ROP

Our Town: Flirting

Dr Tom Ferraro
"To flirt or not to flirt, that is the question"

Odysseus, ‘the man of twists and turns,’ attempted to make his way back to his beloved family in Ithaca with the protection and guidance of Athena, the Grecian goddess of wisdom. Athena counseled Odysseus that the Sirens, the enchantresses of the sea, were a grave danger to any sailor who succumbs to their sweet voices. Odysseus was instructed to fill his oarsmen’s ears with beeswax and to chain himself to the mast of his swift black ship in order to withstand their temptations as he passed by their island.

Odysseus lived nearly 3,000 years ago but we now live in modern times and it would be ill-considered to fill one’s ears with beeswax or to tie oneself to one’s desk in order to avoid the temptations of beautiful women. We’re all subject to the temptations of flirtation for this is a part of human nature.

I must confess I am myself a novice at the art of flirtation but in the name of learning and knowledge I have decided to embark on a week of flirtation in order to find out what works and what does not.

Granted I was hesitant to jump right in so instead I prepped myself by going down to my local Minuteman Press and ask the staff what they knew about flirting. I started with the owner a young robust handsome Italian-American. Surely he would have some words of wisdom for me. I have known that Italian men have a certain ‘je ne sais quoi’ when it comes to charming the young ladies.

When I asked him what he knew about flirting he quickly remarked “Oh nothing at all. I’m a married man. See my ring.” I immediately could see I was barking up the wrong tree so I turned to the graphic designer who responded: “Why don’t you tell us about how many women you flirt with doc?”

Once again I was coming up empty so in a state of exasperation I turned to the ink smith who said, “I have a few female friends but I don’t flirt with them.” I asked him to define the difference between friendship and flirting and he said, “flirting is when you are looking for something more.” Clever response.

As we four continued to chat about flirting in walked a beautiful young lady and I included her in the conversation by asking how often each day does a pretty young woman like herself get flirted with. She cryptically said “I wish” which left me thinking that if she were telling the truth then I could surmise that beauty is very intimidating to approach.

After a while, I said my goodbyes and off I went to the post office to do some serious flirting. I was hoping I would see a particularly cute blonde haired young lady to try out some moves. As my luck would have it she was there behind the counter and my opening line was “Ah, there she is the princess of the post office!” She looked at me strangely with kind of a wry smile and asked, “I’m not sure that’s a compliment?”

I was flustered so retreated into my journalist role and said, “Oh you see I am doing a column this week on flirting so I want to ask you a few questions.” She flashed me a sweet smile and said “Wow, okay, good subject. I think flirting is when a guy will give you a compliment or try to get you to laugh.
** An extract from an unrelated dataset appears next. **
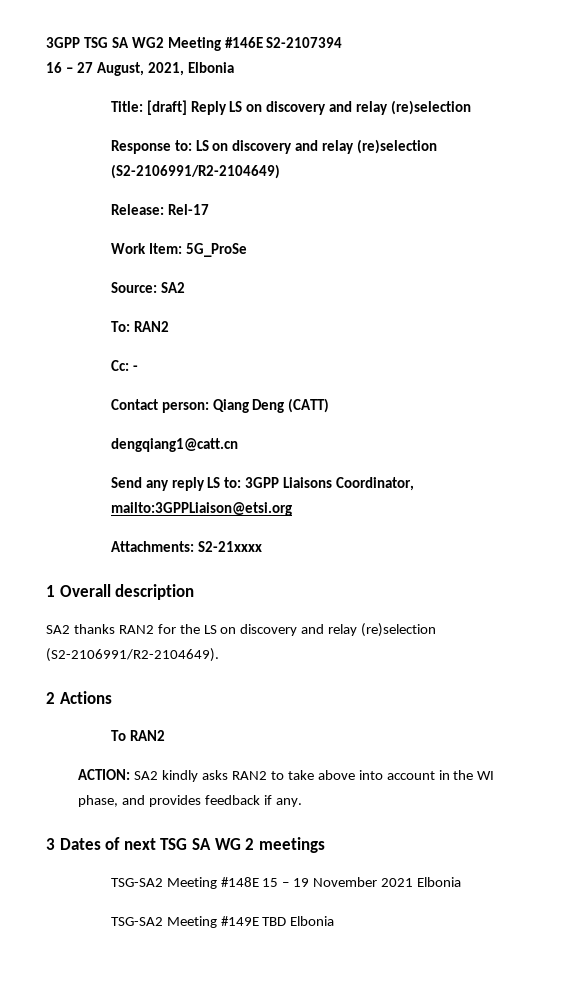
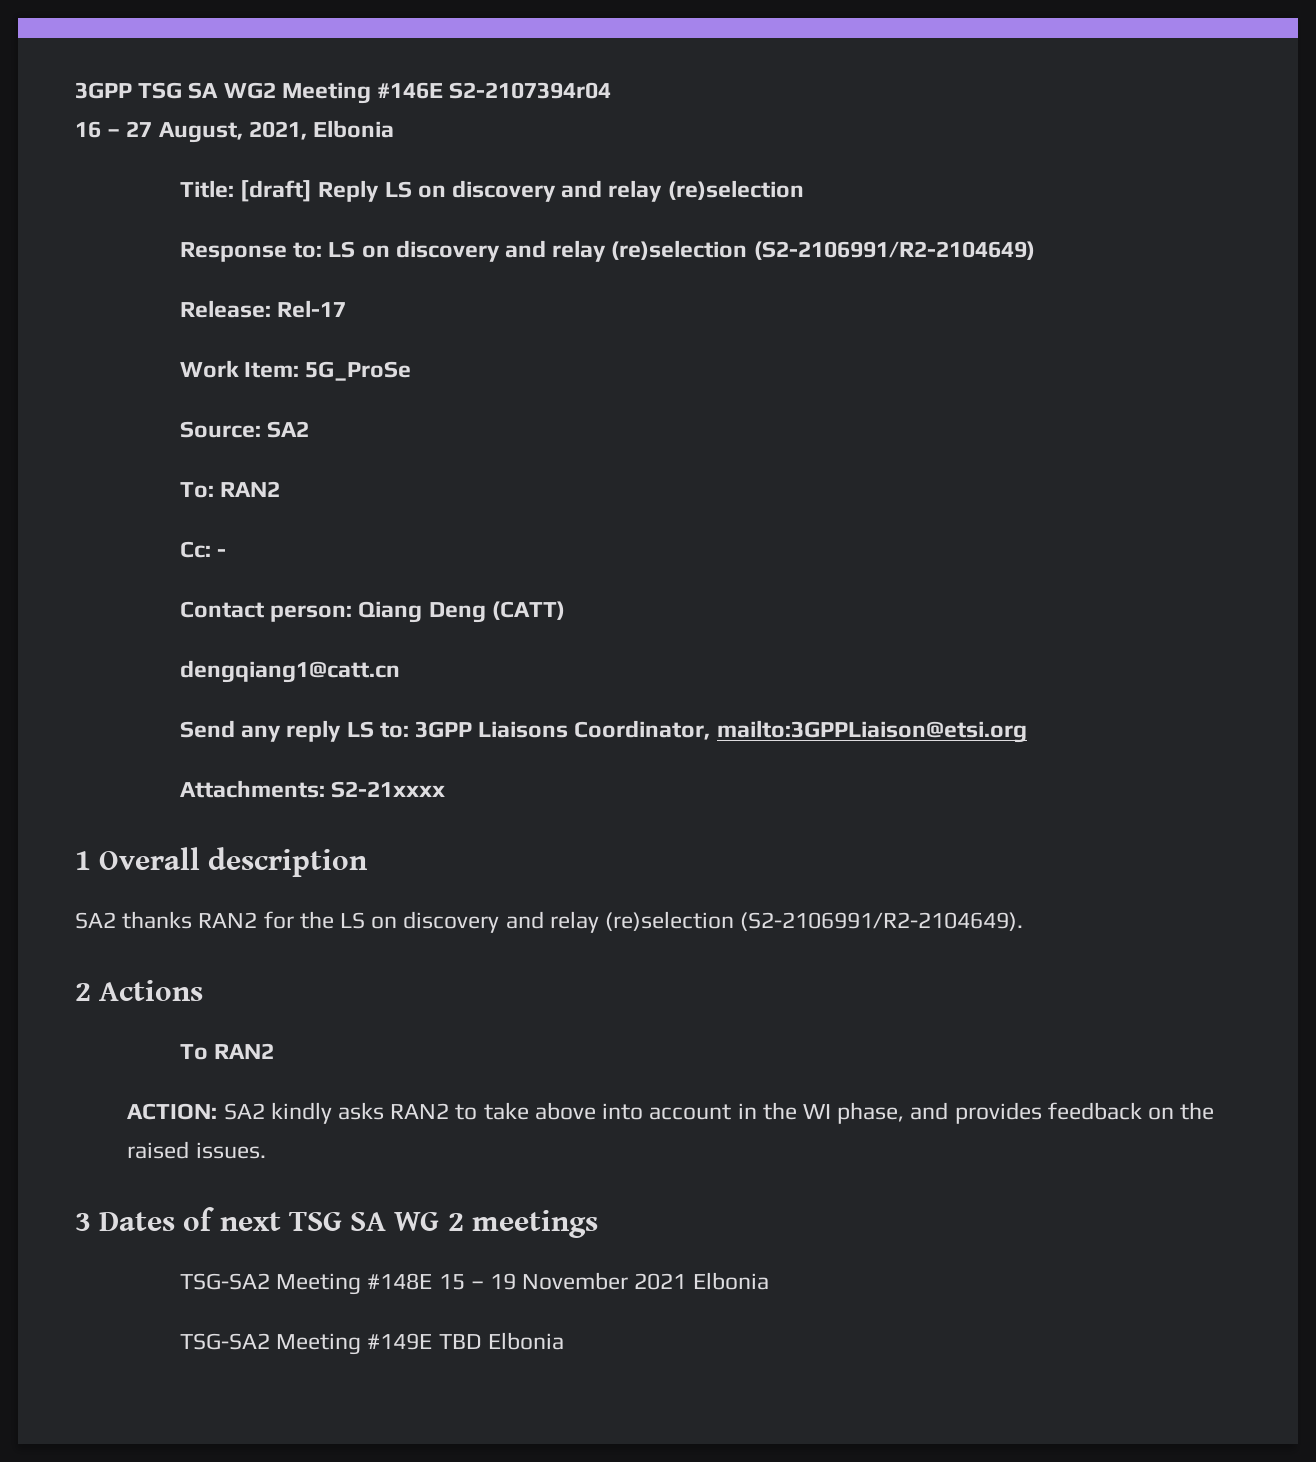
- 3GPP TSG SA WG2 Meeting #146E S2-2107394
+ 3GPP TSG SA WG2 Meeting #146E S2-2107394r04
- ACTION: SA2 kindly asks RAN2 to take above into account in the WI phase, and provides feedback if any.
+ ACTION: SA2 kindly asks RAN2 to take above into account in the WI phase, and provides feedback on the raised issues.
They can’t look like they’re trying too hard.”

I began to worry about my ability to flirt since my sense of humor is so bad that when in graduate school I resorted to doing my dissertation on humor in order to learn how to laugh.

I don’t recall how the conversation veered off of the flirting subject but she mentioned something about age and I remarked, “Oh why would you be worried you’re only in your early 30’s anyway.” To which she laughed and said “Why thank you. You see that’s flirting.” Alas, I had inadvertently come upon a nice move. What is more pleasant than to talk to a pretty woman who laughs at a remark that you make?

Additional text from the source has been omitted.